Three Siem Reap province mothers have filed a complaint against the Cambodian Women’s Cris­­­is Center at the provincial court, claiming that the NGO illegally detained three of their daughters in 2003, officials said Sunday.

CWCC Director Chanthol Oung dismissed the claims, saying the NGO rescued the girls from the home of a convicted rapist, and that his supporters have pressured the mothers to complain.

Han Tun, 41, Soeum Sam, 49, and Pel Phean, whose age is not men­tioned in the complaint, are seek­ing $1,500 in compensation. They claim the CWCC denied their children access to a toilet and intermittently locked them in rooms with mosquitoes inside over a period of 15 days, according to the complaint.

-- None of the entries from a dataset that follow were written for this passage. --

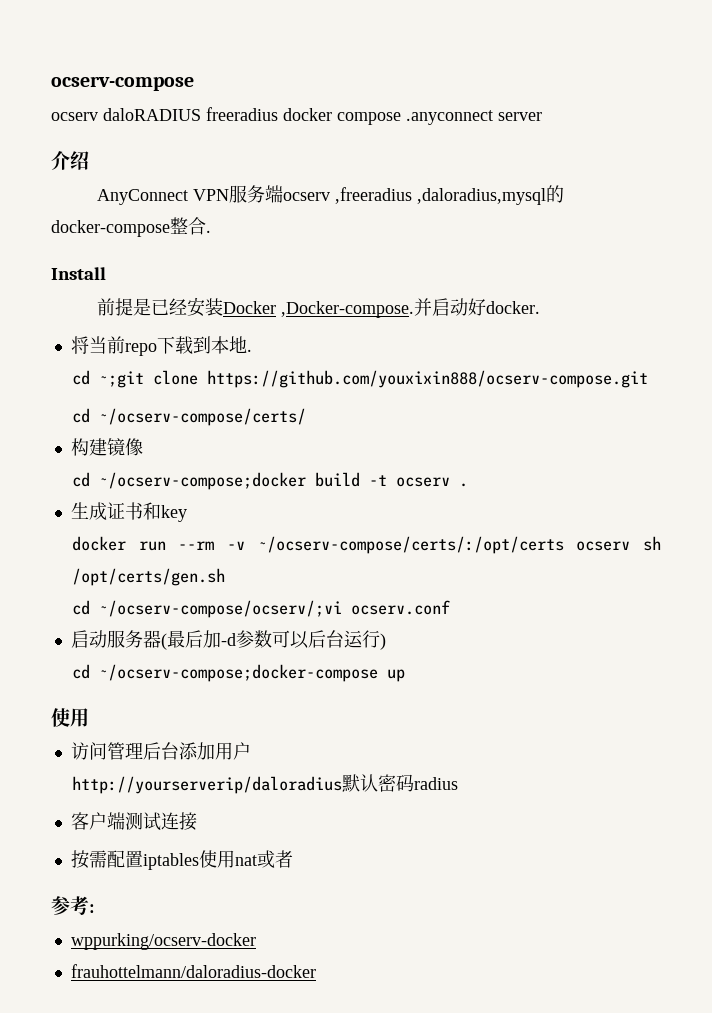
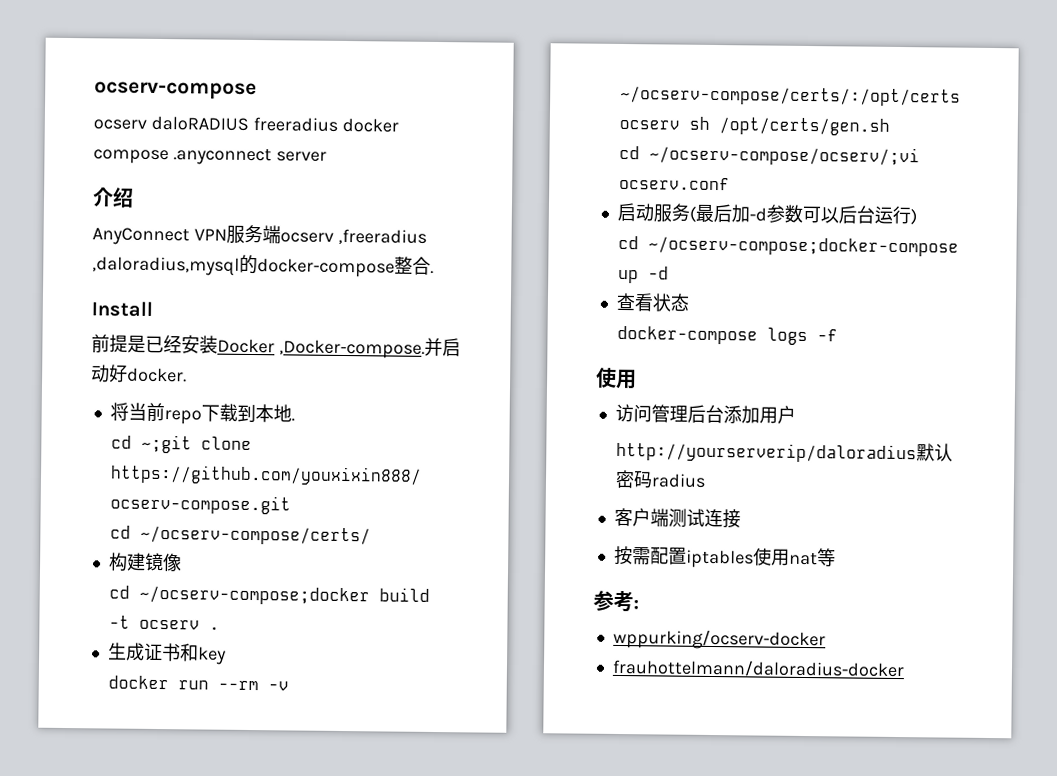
- 启动服务器(最后加-d参数可以后台运行)
+ 启动服务(最后加-d参数可以后台运行)
- cd ~/ocserv-compose;docker-compose up
+ cd ~/ocserv-compose;docker-compose up -d
+ 查看状态
+ docker-compose logs -f
- 按需配置iptables使用nat或者
+ 按需配置iptables使用nat等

Their daughters are among nine women and girls who were found during a police raid of New Zea­land national Graham Cleg­horn’s Siem Reap home in 2003, Chanthol Oung said. They are now aged between 15 and 18.

The mothers say in their complaint their daughters were not victims of Cleghorn.

Cleghorn was convicted in 2004 of raping five women and is cur­rently serving a 20-year sentence. He has claimed that the CWCC framed him.

“This complaint would not happen without some people at the back who are pushing poor people…. We know very well who is be­­hind it,” Chanthol Oung said.

She added that a team of foreigners and Cambodians are working on Cleghorn’s behalf, but declined to name them.

So Vat, chief prosecutor at the court, said the allegations will be thoroughly investigated.

At the June 1 Appeals Court hear­­ing for Bart “Lucky” Lauwaert, an Australian convicted of child sex crimes in 2003 following a CWCC probe, nine women and girls who had originally testified against him drop­ped their testimony.

The females claimed the CWCC had groomed them to lie with offers of $5,000 each. CWCC de­nied the allegation, claiming a pedo­phile syndicate had tampered with the witnesses. The court up­held Lauwaert’s conviction.